Sunday, November 10, 2013

I Don't Want Nirvana! I Want Great Food, Always! -- Part III -- Building Gastronomical Bridges

A couple of months back, Neeti visited Pali Village Cafe and came back gushing on the food and the ambience.
Since we were in Bandra last night, Neeti suggested that we go there. And I had to agree. Located in a quintessential East Indian bungalow, the Cafe has a rustic charm to it, with traditional furniture, antique lamps and bare walls! The place gave a Meditteranean "tavern-ous" look.
The fare was artisanal, with rustic breads on display. We ordered our meal and Neeti asked me "Aren't pasta, spaghetti similar to noodles we have in China?"
Indeed that's an exciting question. I replied that perhaps pasta in some form traveled with the legendary Marco Polo from China to medieval Italy.
After devouring our pasta, on the way back, I started Googling the query Neeti had posed.
There is indeed a theory that Ancient Rome did have something like the lasagne that we know of today. However, it were the Arabs, intrepid travelers and traders of the Silk Route that existed ub the Middle Ages who adapted the fresh Oriental noodles, dried them and carried them on their dhows from China to the Middle East and onwards to North Africa and then to South Europe! 
The Arabs used to stop by at Serendip (modern Sri Lanka), the Malaccas and the Malabar coast! Perhaps the noodles that originated in China inspired the Malay noodles and string hoppers (idiyappam) of the Malabar coast and modern Sri Lanka before settling in an alien land far away, in Italy!
Some believe that noodles existed in Asia much before Marco Polo’s trip to China. Archaeologists believe that central Asia is most likely the first area to have produced noodles thousands of years ago. From Asia, it traveled westward, perhaps through nomadic Arabs to Europe.

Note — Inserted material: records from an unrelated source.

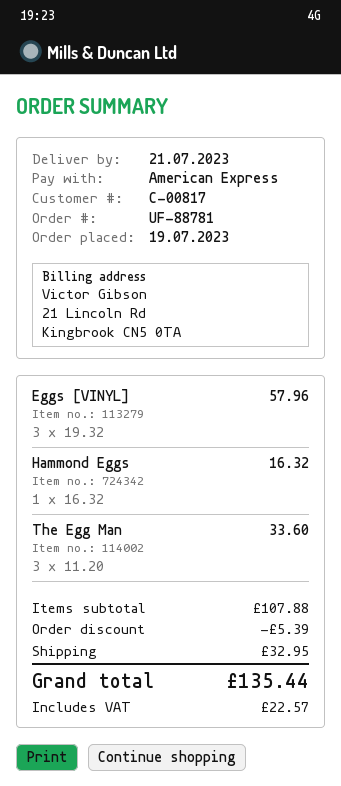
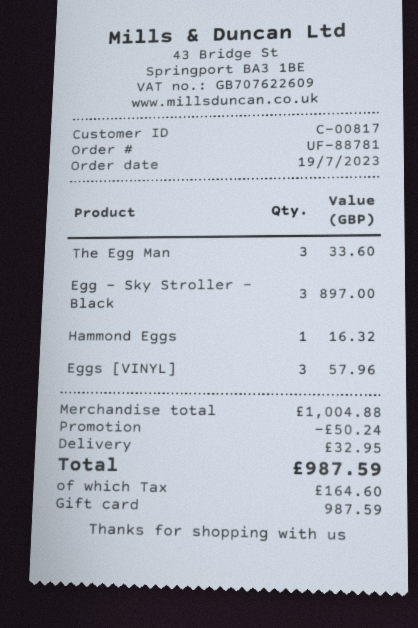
payment method: American Express -> gift card
Egg - Sky Stroller - Black: none -> 3 for 897.00
subtotal: 107.88 -> 1004.88
discount: 5.39 -> 50.24
tax: 22.57 -> 164.60
total: 135.44 -> 987.59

Once it reached the Mediterranean, the pasta / noodle making process was refined, and durum wheat became the ingredient of choice for pasta flour because of its high gluten content and long shelf life. When durum wheat pasta is dried, it lasts indefinitely, making it a very convenient food to store. Over time, because of pasta’s affordability, shelf life, and versatility, it became firmly rooted in Italian culture. The warm Mediterranean climate of Italy is suited to growing fresh vegetables and herbs, which meant that Italians could get creative with a delicious variety of pasta sauces.
Later, Italy became the centre of culinary innovation - tomatoes came in from the New World of the Americas, spinach and aubergines came in from North Africa. These new ingredients along with local delights like basil, olives, capers, cheeses, cured meats and wines resulted in a delectable cuisine that we call Italian! 
Is it also possible that the perishable, soft Chinese dumplings had been made since 1700 BC spawned off the concept of stuffed pasta. Today the “dumpling” style of pasta is manifested in ravioli, gnocchi and other preparations using regular wheat flour, eggs and water. 
Whether pasta is a part of Marco Polo’s legacy may be questionable, it is indeed true that gastronomical bridges between distant lands and civilisations may have existed for times immemorial, without us, modern people, knowing of them!
And talking of recent gastronomical bridges, I recently read of Sikhs who moved to California to work on farms in the late 1800s and early 1900s, who ended up marrying Mexican women because Californian laws prevented emigration of Sikh women for marriage. These Punjabi men chose Mexican women in marriage for a number of reasons. Physically, Mexican women at the time were thought to resemble Punjabis. They shared a rural way of life. Mexican women were also preferred for one important reason - their tortillas were somewhat like the makki ki roti that the Punjabis so missed in the Californian farmlands! So came about a melange of langars and chicken curry enchiladas!
Gastronomical bridges like these will continue to be built as people travel the world, we have already see that happening over the centuries, but today the pace of inter-cultural intercourse has only accelerated.
That's why one full year after I first wrote two editions of "I Don't Want Nirvana! I Want Great Food, Always!", I still believe in it, even more strongly than I ever did!